(From a 4/21/16 webinar by Lean Startup Co., link here)
Teams should be celebrating customer successes, not feature releases
Customer exposure needs to be less limited to make a business more successful, as Jared Spool often notes
So how do you get a large org to really listen to their customers, which they aren’t used to doing?
- Leadership has to value and socialize the idea of humility–the org doesn’t have some special knowledge that allows them really understand customers’ goals and needs. The org must speak directly with their customers
- Leadership can set goals, but has to also socialize the idea that once they start listening to their customers, the goals may change–and that’s ok!
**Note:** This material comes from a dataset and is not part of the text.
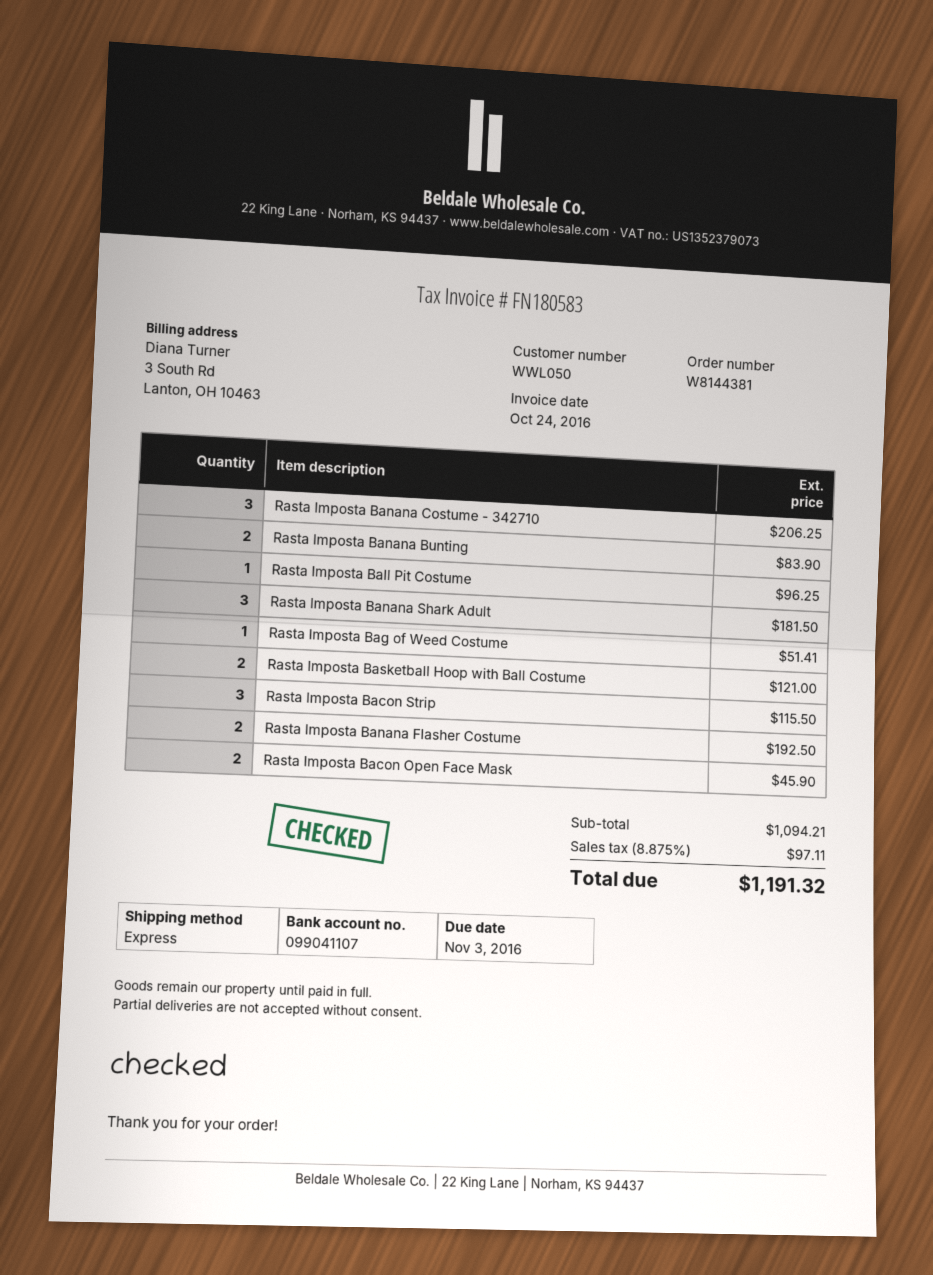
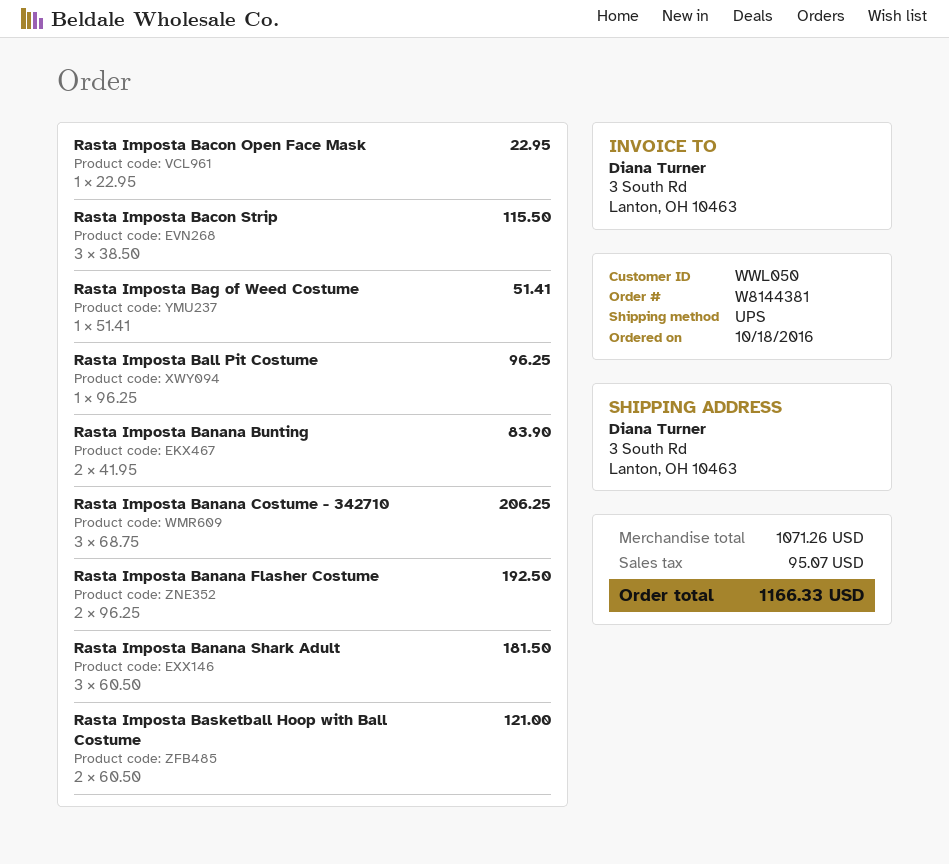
shipping method: express -> UPS
Rasta Imposta Bacon Open Face Mask: 2 for 45.90 -> 1 for 22.95
subtotal: 1094.21 -> 1071.26
tax: 97.11 -> 95.07
total: 1191.32 -> 1166.33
- Use learnings to create course corrections
Large orgs often have difficulty having a customer-centric vision and often have great difficulty responding to evidence from customer outreach
- People often feel they’ll look bad to the org if they admit to now knowing everything upfront
- Orgs should have strong opinions and believe they are the most successful in their field–but they should also be open to challenges that may change opinions
- If leadership prizes ego, confidence and agressiveness over everything else, there’s little chance the culture can be changed
- To help facilitate change away from this perspective, look back on the previous initiative. How much did the org get right and wrong? Why think that ratio is going to be different for the next initiative
- This is of course risky–you don’t want people to become defensive and shut down this conversation
- HR can help lead change through hiring and access to retraining, but the C suite has to drive the idea that it’s ok to change our minds and reset course
Sense and Respond (Jeff’s new book but also one of his concepts)
- Orgs have the responsibility (and ability) to continually sense the efficacy of our product for our customer and its impact on customers and the market
- Orgs has to respond in real time, there isn’t time for extended periods of consideration and strategizing rather than just doing
- Software now enables a continuous learning loop, orgs need to enable continually responding loops
- Again, the org culture has to be built to allow failure (or at least, milder success than anticipated) and view it as an opportunity
- Research also has to be viewed as a continuous practice that always feeding back learnings to the org
For execs and managers, the key is in how work gets assigned
- Work should be assigned in terms of customer success
- Work assignments need to be flexible–via sensing, teams may realize the original assignment doesn’t reflect real needs or that the org isn’t built to correctly respond to real needs
- Evidence from customers should cause work assignments to be continuously refined and even changed
- It’s also key the team learnings get immediately pushed back up the chain of command to maintain transparency
So how do we measure team success in this scenario?
- Start with pilot initiatives that have champion executives
- Champion execs should hold back the usual company crap so that the teams can create safely
- Success criteria can include efficiency, morale, business successes, productivity, progress towards corporate objectives
- But often team successes and learnings need to be recast in the usual corporate measures for the C suite
- As pilot teams become enthusiastic about their new ways of working and successes, it will ripple throughout the org
Orgs have to realize they are in the software business now
- Technology will define success in the near future
- Customers are happy that technology is changing their lives–so we must embrace and learn from that change
- Michelle Fan started with makeup videos on YouTube–now she has a $2bil company that rivals the old reliables
- Someone is going to use tech to succeed in your org’s space–is it going to be your org?
- Many orgs still see tech as IT–just another silo off by itself, not a key component to the org’s success–tech enables everything
- Customer success = business success, not the other way around
- Customers are being trained to expect and value continuous change and delivery–Facebook pushes code changes every day without the lamenting that used to surround their less frequent, more dramatic changes 3 or 4 years ago
About Jeff, from his blog:
My name is Jeff Gothelf and I’ve worked for many years as a product designer and team leader. These days I’m spending more time as a teacher, workshop leader and public speaker. Recently I published my first book, Lean UX: Applying lean principles to improve user experience (O’Reilly 2013). I’ve led successful, cross-functional, collaborative, agile teams at organizations of all sizes. I mainly focus on building and training evidence-based, customer-centered product development teams. These teams often utilize lean principles and agile software development.